Start of Listed entries

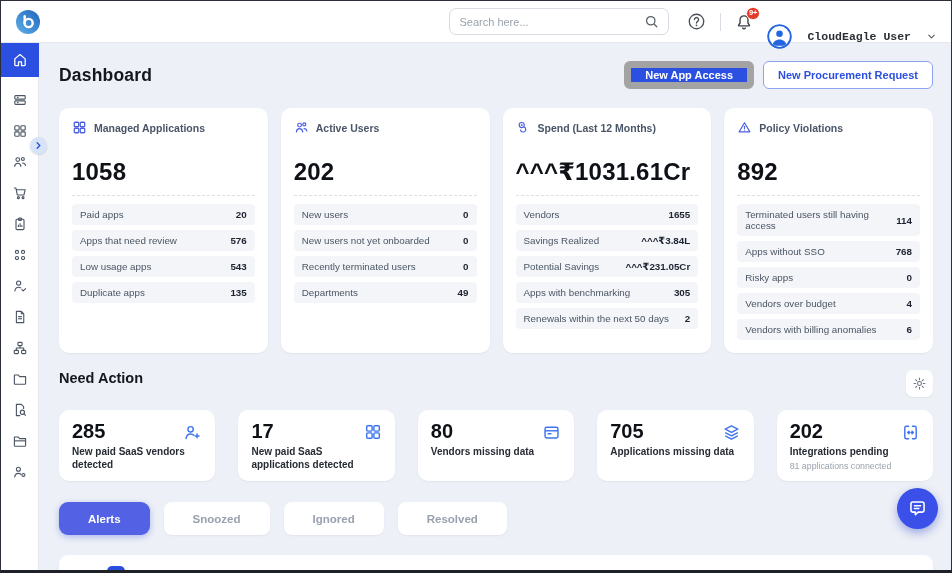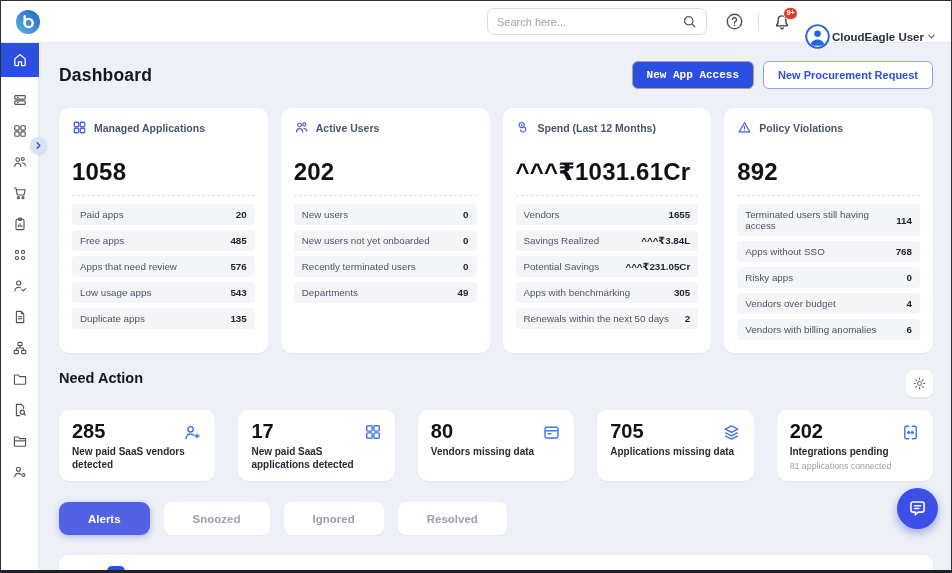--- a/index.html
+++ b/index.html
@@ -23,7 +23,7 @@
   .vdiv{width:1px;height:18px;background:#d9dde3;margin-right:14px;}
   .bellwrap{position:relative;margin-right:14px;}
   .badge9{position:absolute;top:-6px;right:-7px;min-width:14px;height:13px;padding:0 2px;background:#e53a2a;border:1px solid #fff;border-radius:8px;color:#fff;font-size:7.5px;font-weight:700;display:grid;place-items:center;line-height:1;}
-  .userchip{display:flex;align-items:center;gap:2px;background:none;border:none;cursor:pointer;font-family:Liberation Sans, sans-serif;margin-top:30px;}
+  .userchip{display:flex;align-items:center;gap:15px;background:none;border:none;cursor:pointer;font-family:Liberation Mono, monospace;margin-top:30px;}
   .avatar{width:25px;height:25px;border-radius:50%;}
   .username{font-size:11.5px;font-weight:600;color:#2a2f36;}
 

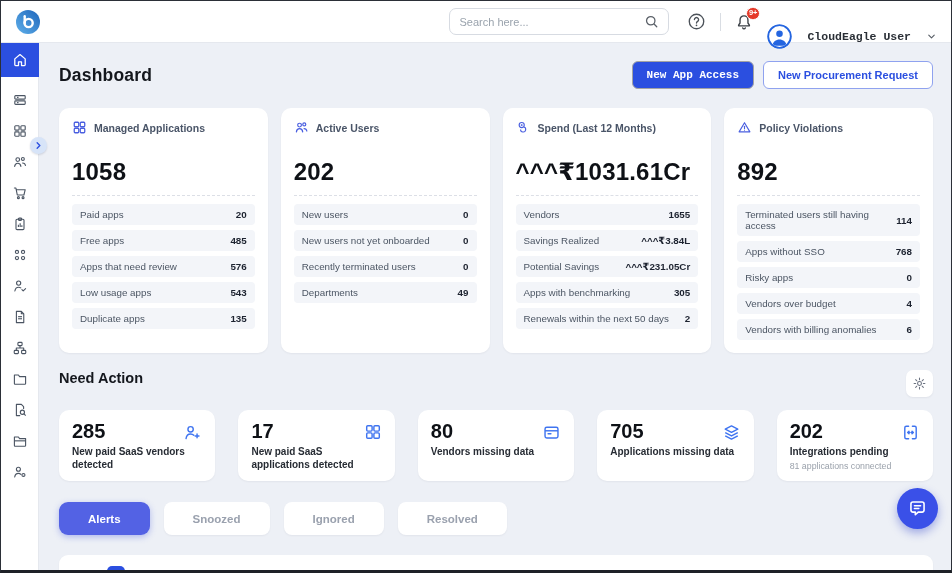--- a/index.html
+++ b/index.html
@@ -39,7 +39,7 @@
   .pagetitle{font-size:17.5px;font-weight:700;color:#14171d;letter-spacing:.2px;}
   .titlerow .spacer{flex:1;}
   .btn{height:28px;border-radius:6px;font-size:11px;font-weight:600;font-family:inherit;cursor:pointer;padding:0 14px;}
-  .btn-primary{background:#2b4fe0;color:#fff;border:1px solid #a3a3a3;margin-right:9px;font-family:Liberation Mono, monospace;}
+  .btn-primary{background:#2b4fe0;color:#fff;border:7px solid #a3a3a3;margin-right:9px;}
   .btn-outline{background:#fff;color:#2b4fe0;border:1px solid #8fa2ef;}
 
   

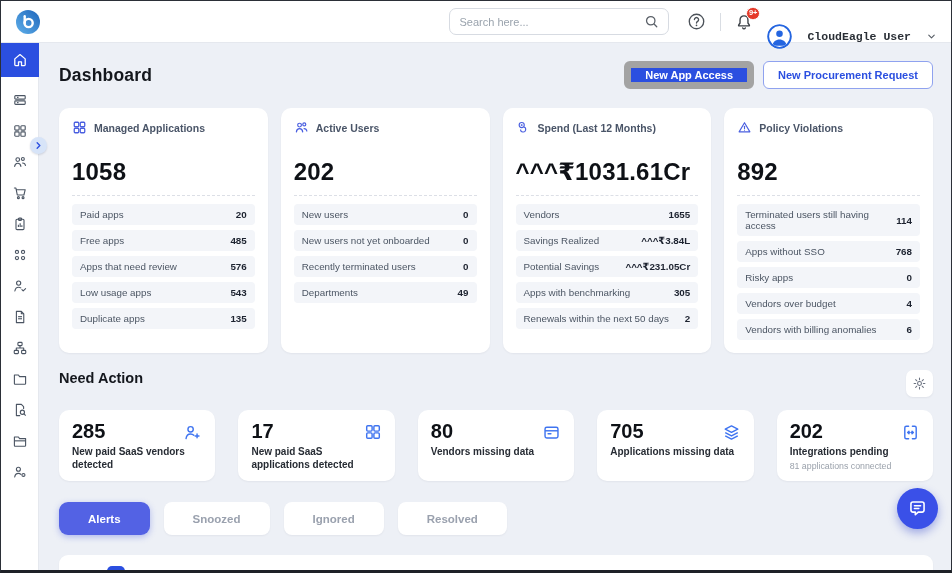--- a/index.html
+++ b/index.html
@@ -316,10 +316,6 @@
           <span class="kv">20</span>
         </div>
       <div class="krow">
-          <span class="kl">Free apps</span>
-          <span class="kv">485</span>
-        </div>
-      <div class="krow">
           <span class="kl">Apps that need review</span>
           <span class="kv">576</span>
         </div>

End of Listed entries

▶ Your objective:
Set down, exactly and in full, the lines from the one containing "-316,10 +316,6 @@" through the end of the entries; no other line belongs.

▶ Exercise solution:
@@ -316,10 +316,6 @@
           <span class="kv">20</span>
         </div>
       <div class="krow">
-          <span class="kl">Free apps</span>
-          <span class="kv">485</span>
-        </div>
-      <div class="krow">
           <span class="kl">Apps that need review</span>
           <span class="kv">576</span>
         </div>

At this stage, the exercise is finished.